The purpose for this simple-proxy is to keep it running on a residential server so that we can access servers blocking known cloud IPs (like AWS).
This has been running on an old Raspberry Pi model B for a while, find the deployment instructions to do so below.
Surprisingly, 256 MB in RAM have been enough to maintain the app running for months until now.
When scrapping websites, you may find that everything just works until you deploy your scrapper to the cloud, a common reason is that some websites tend to have bot-detectors which usually blacklist any IP belonging to common cloud providers (like AWS, DigitalOcean, etc).
This project is a simple workaround to allow your scrapping server to scrape the problematic websites.
There is a dedicated post with more details.
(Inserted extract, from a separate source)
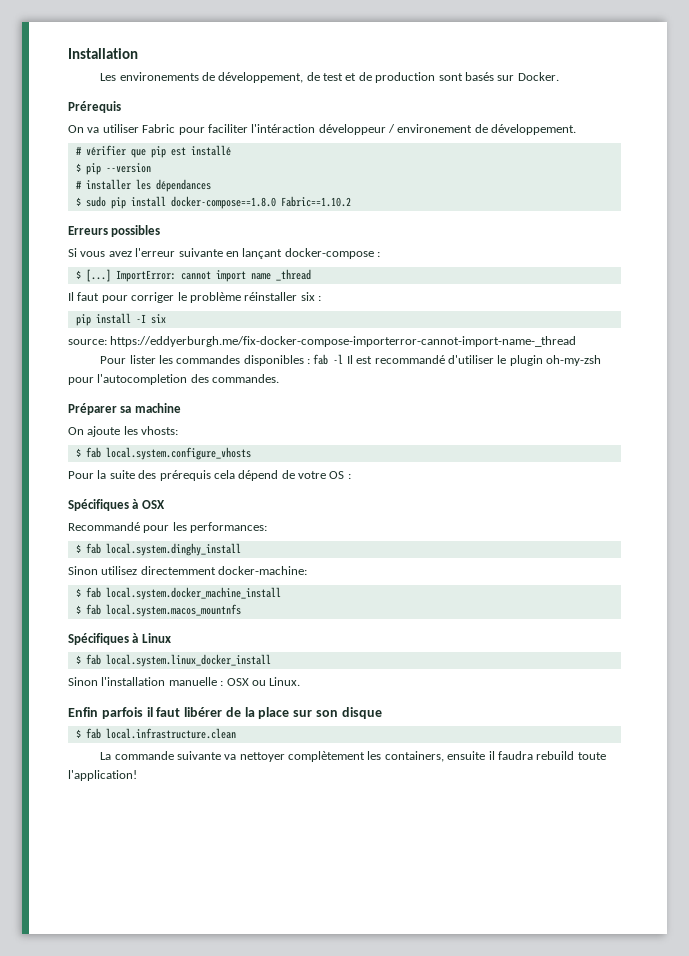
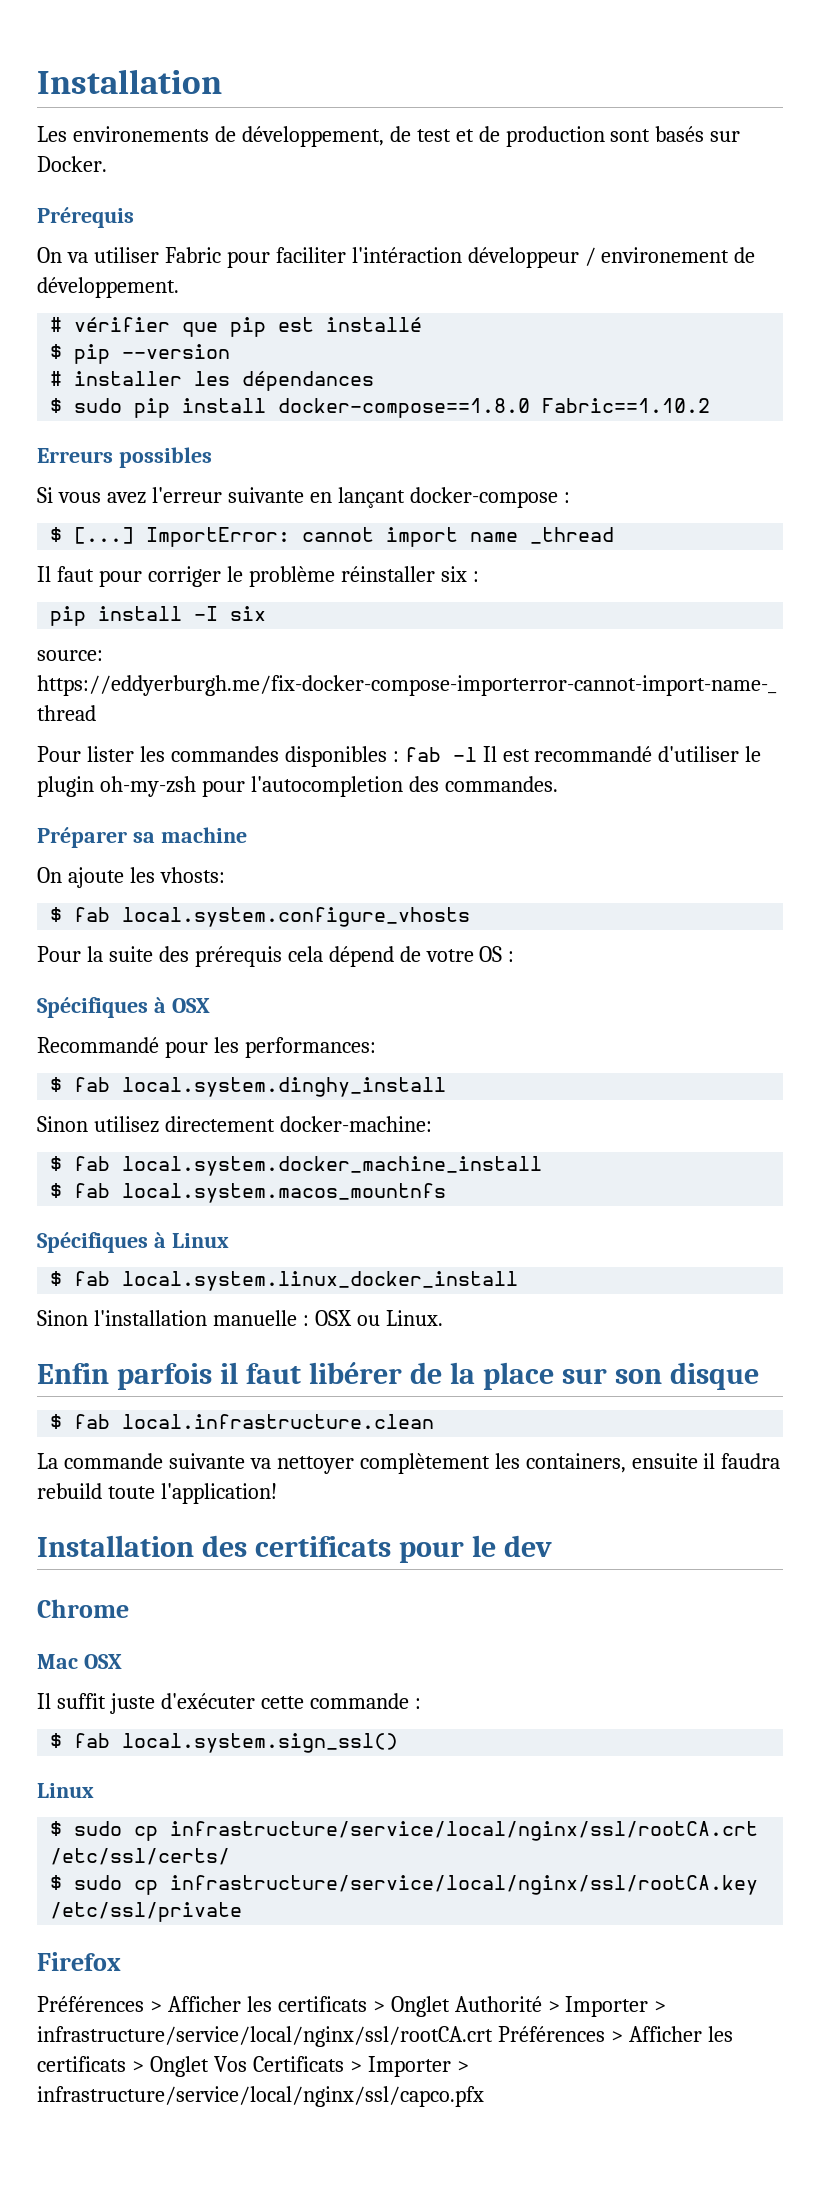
[140,566,216,575] directemment -> [164,1116,275,1132] directement
(137, 775) none -> [37,1535,552,1563] [37,1599,129,1618] [37,1654,122,1669] [37,1693,421,1714] [50,1733,399,1753] [37,1783,94,1798] [50,1821,759,1841] [50,1848,231,1865] [50,1875,759,1895] [50,1902,243,1922] [37,1952,121,1971] [37,1996,667,2017] [37,2026,733,2047] [37,2056,469,2077] [37,2086,484,2107] // Installation des certificats pour le dev // Chrome // Mac OSX // Il suffit juste d'exécuter cette commande : // $ fab local.system.sign_ssl() // Linux // $ sudo cp infrastructure/service/local/nginx/ssl/rootCA.crt /etc/ssl/certs/ // $ sudo cp infrastructure/service/local/nginx/ssl/rootCA.key /etc/ssl/private // Firefox // Préférences > Afficher les certificats > Onglet Authorité > Importer > infrastructure/service/local/nginx/ssl/rootCA.crt Préférences > Afficher les certificats > Onglet Vos Certificats > Importer > infrastructure/service/local/nginx/ssl/capco.pfx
To run locally, sbt is required, once installed, just run sbt run
, and start sending requests to localhost:9000
, for example:
curl -X POST \
-H "Content-Type: application/json" \
-d '{"url": "https://wiringbits.net", "headers": { "DNT": "1" }}' \
http://localhost:9000
This request asks the proxy to issue a GET
request to https://wiringbits.net
, by sending the custom header DNT: 1
.
Deploying the app requires three steps:
- Install the dependencies (Java 8).
- The actual app.
- A ssh tunnel to expose the app to the remote server where you will actually use it.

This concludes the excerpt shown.